● **WHAT THE EXERCISE ASKS**
From the records below, extract all the text exactly and leave the images behind.

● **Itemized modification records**
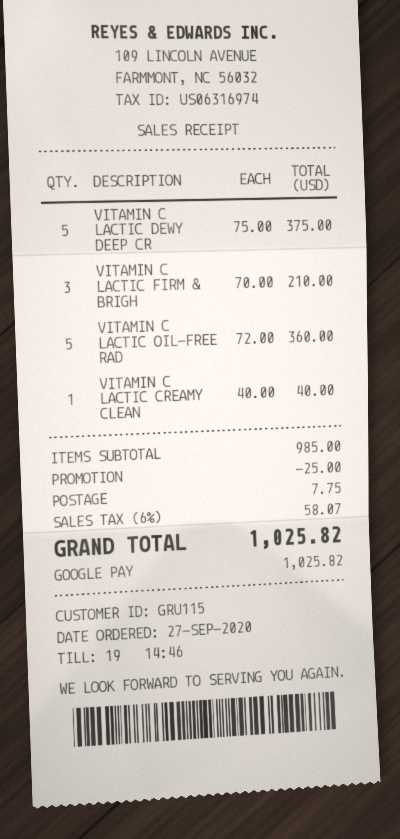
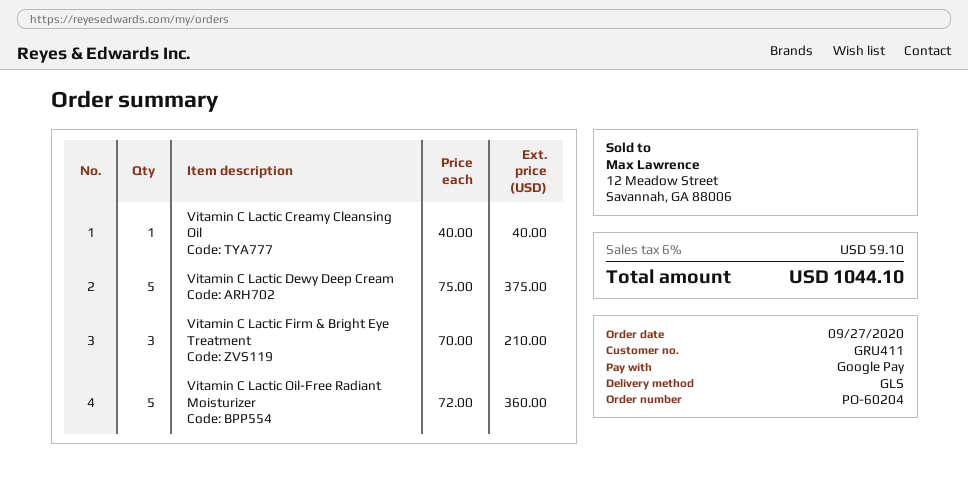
customer number: GRU115 -> GRU411
discount: 25.00 -> none
shipping: 7.75 -> none
tax: 6% = 58.07 -> 6% = 59.10
total: 1025.82 -> 1044.10

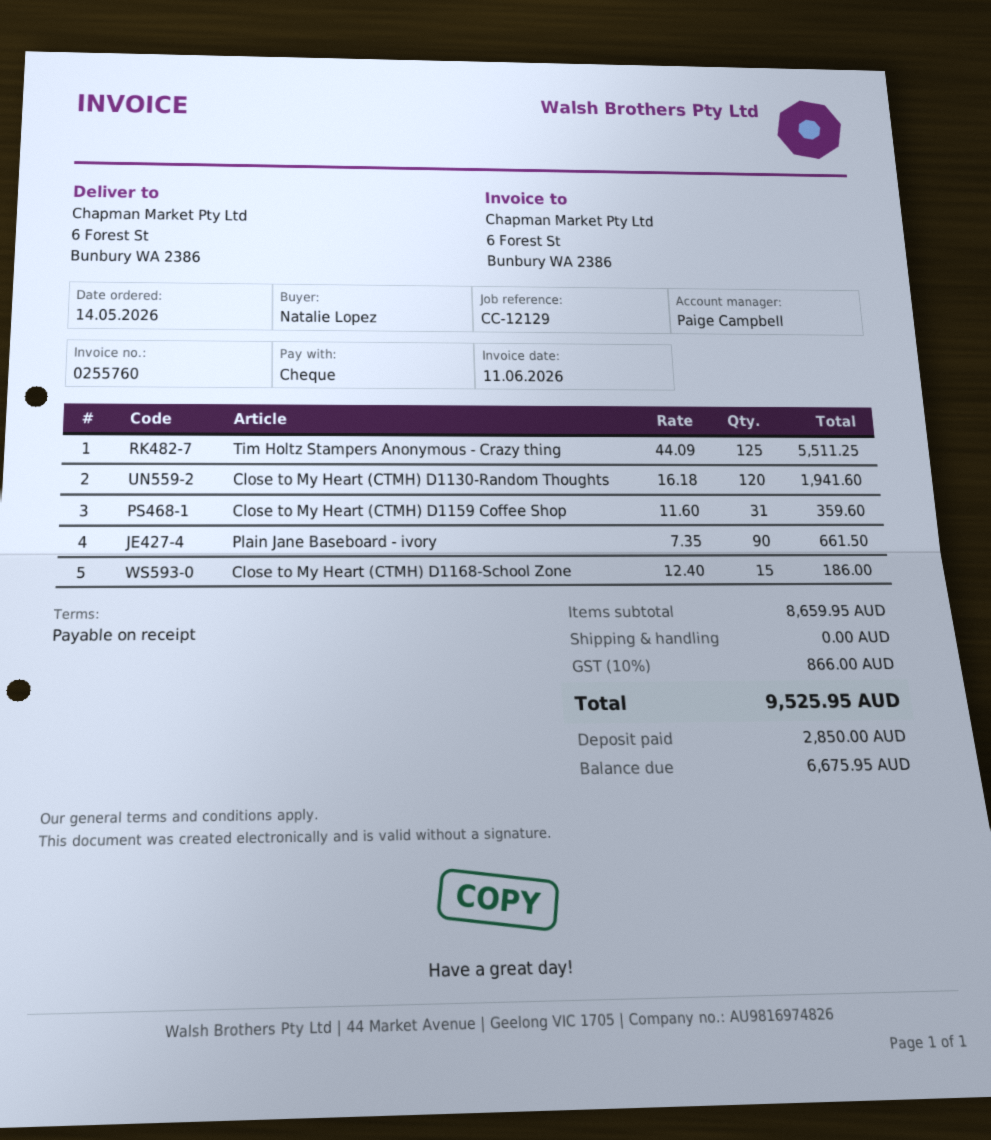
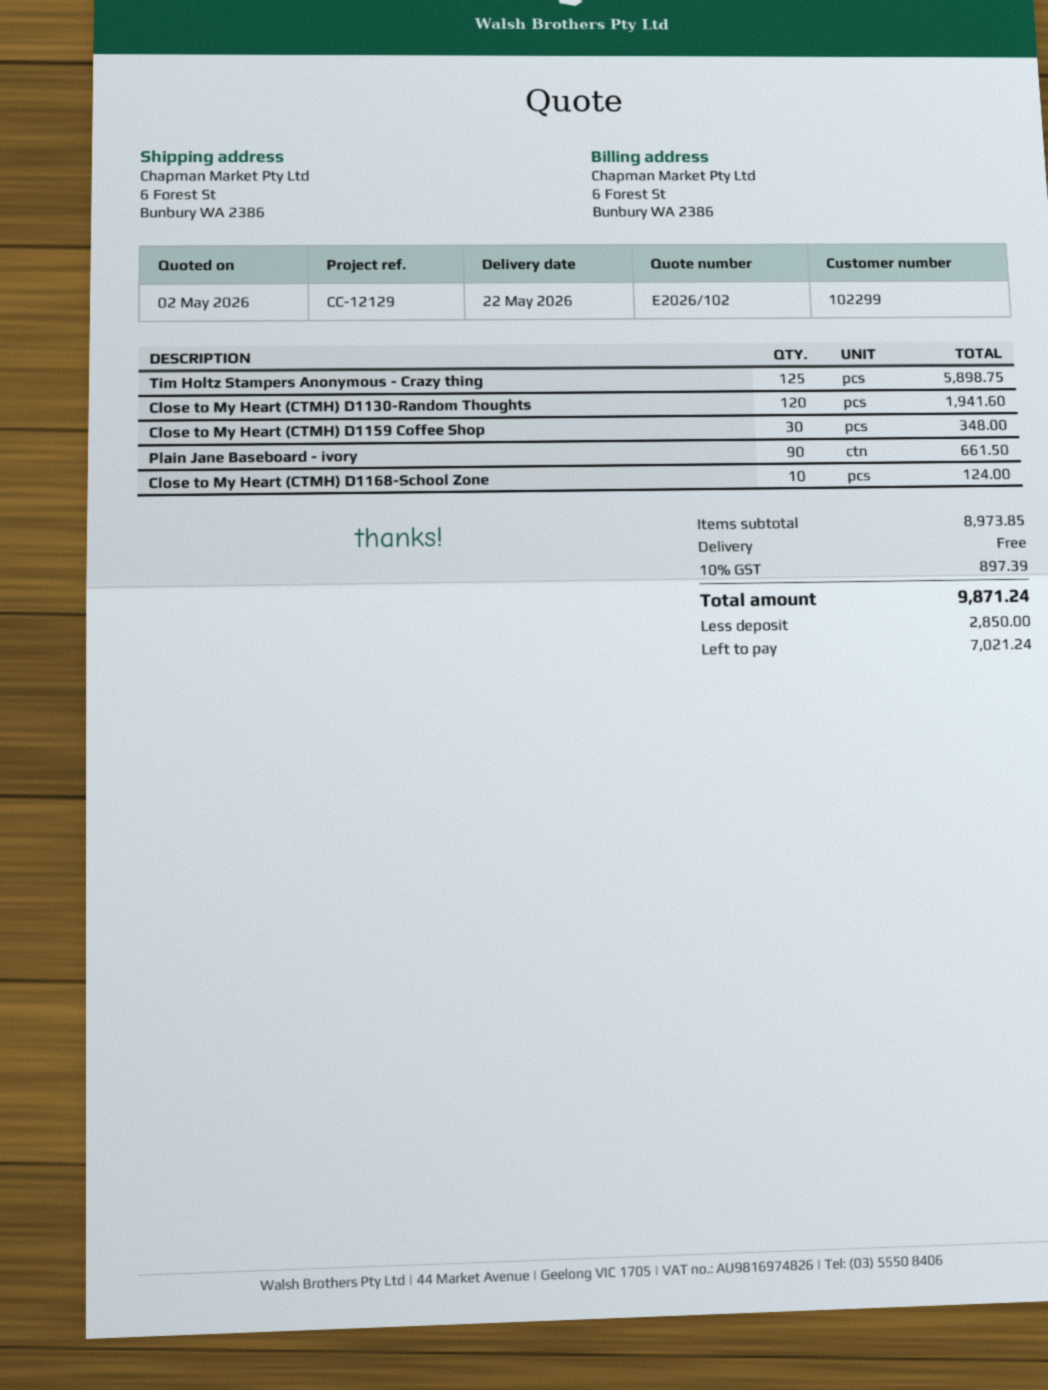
Tim Holtz Stampers Anonymous - Crazy thing: 125 for 5511.25 -> 125 for 5898.75
Close to My Heart (CTMH) D1159 Coffee Shop: 31 for 359.60 -> 30 for 348.00
Close to My Heart (CTMH) D1168-School Zone: 15 for 186.00 -> 10 for 124.00
subtotal: 8659.95 -> 8973.85
tax: 10% = 866.00 -> 10% = 897.39
total: 9525.95 -> 9871.24
balance: 6675.95 -> 7021.24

● **EXERCISE OUTPUT**
customer number: GRU115 -> GRU411
discount: 25.00 -> none
shipping: 7.75 -> none
tax: 6% = 58.07 -> 6% = 59.10
total: 1025.82 -> 1044.10

Tim Holtz Stampers Anonymous - Crazy thing: 125 for 5511.25 -> 125 for 5898.75
Close to My Heart (CTMH) D1159 Coffee Shop: 31 for 359.60 -> 30 for 348.00
Close to My Heart (CTMH) D1168-School Zone: 15 for 186.00 -> 10 for 124.00
subtotal: 8659.95 -> 8973.85
tax: 10% = 866.00 -> 10% = 897.39
total: 9525.95 -> 9871.24
balance: 6675.95 -> 7021.24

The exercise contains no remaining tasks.